This was the first intra-UK Maintenance Regulation case to be heard by the Supreme Court. The Lord Chancellor was been given permission to intervene and it is the first time in 200 years that the government have intervened in a financial family law case, such was the import to intra-UK family law.
The Supreme Court has confirmed that applicants for maintenance have the right to bring a claim in the court where they live, and that the English courts do not have the power to refuse to hear the claim on the basis that another UK court is seized of the divorce only or may be considered to be a more appropriate forum.
Critics, including the dissenting Lord Wilson, will say that the outcome allows for the possibility of Court actions running in parallel in two separate jurisdictions and couples will have to endure the resultant uncertainty and expense. But the decision will allow for maintenance applicants to exercise the positive right to forum shop on maintenance where the other spouse has shopped for a divorce in a more beneficial jurisdiction.
The judgement reaffirms that the English Courts remain a favourable jurisdiction for the weaker financial party to issue a financial application. If you are the weaker financial party, and you have been served with a Scottish writ for divorce, consider issue a financial application in England before your spouse seizes jurisdiction in the Scottish Courts. If you are the wealthier spouse and you are looking to seize the jurisdiction of the Scottish Courts for tactical reasons, ensure you issue a financial application at the same time as the divorce writ so as to seize jurisdiction in Scotland for both matters.

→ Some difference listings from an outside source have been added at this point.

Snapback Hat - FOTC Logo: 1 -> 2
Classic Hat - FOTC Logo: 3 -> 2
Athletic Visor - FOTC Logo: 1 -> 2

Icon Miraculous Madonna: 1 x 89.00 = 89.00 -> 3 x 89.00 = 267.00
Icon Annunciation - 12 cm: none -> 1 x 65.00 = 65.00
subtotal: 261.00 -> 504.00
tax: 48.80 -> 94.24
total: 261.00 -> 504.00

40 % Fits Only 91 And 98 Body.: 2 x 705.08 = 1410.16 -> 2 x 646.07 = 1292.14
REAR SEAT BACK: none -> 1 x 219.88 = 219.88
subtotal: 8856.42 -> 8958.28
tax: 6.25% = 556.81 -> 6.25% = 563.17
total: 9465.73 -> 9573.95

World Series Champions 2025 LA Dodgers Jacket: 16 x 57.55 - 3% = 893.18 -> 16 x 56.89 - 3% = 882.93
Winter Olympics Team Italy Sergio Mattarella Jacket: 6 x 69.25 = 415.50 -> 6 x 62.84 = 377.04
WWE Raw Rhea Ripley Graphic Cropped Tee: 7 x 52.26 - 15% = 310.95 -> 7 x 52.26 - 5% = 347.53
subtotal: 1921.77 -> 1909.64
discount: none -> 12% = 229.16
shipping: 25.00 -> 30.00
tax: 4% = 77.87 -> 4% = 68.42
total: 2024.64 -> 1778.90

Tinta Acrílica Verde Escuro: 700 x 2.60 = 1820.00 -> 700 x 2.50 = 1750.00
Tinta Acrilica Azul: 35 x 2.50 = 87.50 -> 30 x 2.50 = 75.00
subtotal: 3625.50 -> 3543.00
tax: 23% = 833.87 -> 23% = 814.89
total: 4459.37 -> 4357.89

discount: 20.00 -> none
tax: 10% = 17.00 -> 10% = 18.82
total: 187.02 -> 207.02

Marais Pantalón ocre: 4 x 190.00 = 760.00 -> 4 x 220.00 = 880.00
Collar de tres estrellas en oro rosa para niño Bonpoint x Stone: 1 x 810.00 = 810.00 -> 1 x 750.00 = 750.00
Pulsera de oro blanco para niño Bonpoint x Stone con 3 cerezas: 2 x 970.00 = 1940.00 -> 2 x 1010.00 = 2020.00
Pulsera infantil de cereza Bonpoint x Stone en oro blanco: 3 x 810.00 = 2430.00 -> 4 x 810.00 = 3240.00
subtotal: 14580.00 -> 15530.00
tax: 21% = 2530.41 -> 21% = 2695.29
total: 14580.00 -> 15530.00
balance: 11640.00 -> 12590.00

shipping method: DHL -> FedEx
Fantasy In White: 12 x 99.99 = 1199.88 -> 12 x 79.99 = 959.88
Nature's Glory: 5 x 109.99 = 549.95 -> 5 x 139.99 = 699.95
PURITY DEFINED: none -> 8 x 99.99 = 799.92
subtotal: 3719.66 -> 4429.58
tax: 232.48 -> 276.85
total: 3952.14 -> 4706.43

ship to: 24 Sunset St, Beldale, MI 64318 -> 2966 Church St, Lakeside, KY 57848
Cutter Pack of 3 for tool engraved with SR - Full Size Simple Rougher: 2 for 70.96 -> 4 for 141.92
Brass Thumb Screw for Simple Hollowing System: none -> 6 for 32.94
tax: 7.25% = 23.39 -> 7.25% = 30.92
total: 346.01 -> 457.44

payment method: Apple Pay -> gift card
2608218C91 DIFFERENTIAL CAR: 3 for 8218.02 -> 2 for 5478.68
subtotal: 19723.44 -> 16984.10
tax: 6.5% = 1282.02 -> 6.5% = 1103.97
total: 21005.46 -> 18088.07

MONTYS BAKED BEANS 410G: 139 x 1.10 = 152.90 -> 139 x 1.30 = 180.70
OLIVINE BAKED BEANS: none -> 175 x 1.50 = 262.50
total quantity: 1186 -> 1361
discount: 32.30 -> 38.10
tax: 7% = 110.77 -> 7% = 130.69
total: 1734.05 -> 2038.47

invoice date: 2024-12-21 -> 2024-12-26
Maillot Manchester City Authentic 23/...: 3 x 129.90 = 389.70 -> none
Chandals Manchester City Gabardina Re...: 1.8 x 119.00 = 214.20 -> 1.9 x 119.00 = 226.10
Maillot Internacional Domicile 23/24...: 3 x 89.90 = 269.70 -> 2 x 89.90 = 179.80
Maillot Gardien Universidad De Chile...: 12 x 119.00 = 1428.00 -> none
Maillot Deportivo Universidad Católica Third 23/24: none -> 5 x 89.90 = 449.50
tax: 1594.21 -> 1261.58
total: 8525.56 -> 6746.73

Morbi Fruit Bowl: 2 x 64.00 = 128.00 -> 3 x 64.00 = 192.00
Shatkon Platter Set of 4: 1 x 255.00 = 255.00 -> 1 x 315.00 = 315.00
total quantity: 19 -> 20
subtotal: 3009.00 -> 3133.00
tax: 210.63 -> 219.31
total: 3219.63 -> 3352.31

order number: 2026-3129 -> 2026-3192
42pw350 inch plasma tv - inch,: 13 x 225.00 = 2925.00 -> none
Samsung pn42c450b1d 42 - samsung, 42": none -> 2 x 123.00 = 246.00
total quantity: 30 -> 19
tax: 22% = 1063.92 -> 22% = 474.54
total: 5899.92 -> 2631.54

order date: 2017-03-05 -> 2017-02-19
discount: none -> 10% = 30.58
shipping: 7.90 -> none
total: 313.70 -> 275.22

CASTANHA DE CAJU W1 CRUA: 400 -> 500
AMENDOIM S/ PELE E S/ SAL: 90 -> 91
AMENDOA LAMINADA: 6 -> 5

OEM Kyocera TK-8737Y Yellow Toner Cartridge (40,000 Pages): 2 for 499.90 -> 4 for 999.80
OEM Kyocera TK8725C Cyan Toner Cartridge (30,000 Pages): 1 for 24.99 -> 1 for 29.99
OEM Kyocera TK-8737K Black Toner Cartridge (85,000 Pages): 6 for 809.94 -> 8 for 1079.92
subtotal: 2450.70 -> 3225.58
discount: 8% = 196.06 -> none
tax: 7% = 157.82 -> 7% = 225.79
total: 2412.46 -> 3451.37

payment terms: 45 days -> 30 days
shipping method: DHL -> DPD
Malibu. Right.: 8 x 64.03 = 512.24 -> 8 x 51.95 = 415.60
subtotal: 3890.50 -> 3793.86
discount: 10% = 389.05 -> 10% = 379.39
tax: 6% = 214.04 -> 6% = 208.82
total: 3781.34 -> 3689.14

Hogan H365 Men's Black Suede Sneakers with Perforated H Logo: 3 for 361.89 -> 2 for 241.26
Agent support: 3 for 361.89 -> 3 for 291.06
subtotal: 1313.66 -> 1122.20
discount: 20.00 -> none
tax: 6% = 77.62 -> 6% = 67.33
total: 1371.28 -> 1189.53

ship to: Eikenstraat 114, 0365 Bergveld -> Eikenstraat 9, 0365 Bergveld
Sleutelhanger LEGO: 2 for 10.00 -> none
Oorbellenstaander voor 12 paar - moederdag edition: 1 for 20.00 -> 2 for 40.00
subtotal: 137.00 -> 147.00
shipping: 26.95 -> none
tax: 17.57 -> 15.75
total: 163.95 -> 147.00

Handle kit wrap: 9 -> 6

A link to the judgment can be found here.
Each case is different and often what is needed is a practical and fair solution for both parties. It is important you get legal advice early on to allow you time to act promptly and before your spouse seizes jurisdiction. At iFLG, we are regularly involved in a number of international cases and cases involving Scotland and England where people need to navigate through the complexities of divorce law toward a resolution. If you have any queries regarding this guidance please do not hesitate to contact us.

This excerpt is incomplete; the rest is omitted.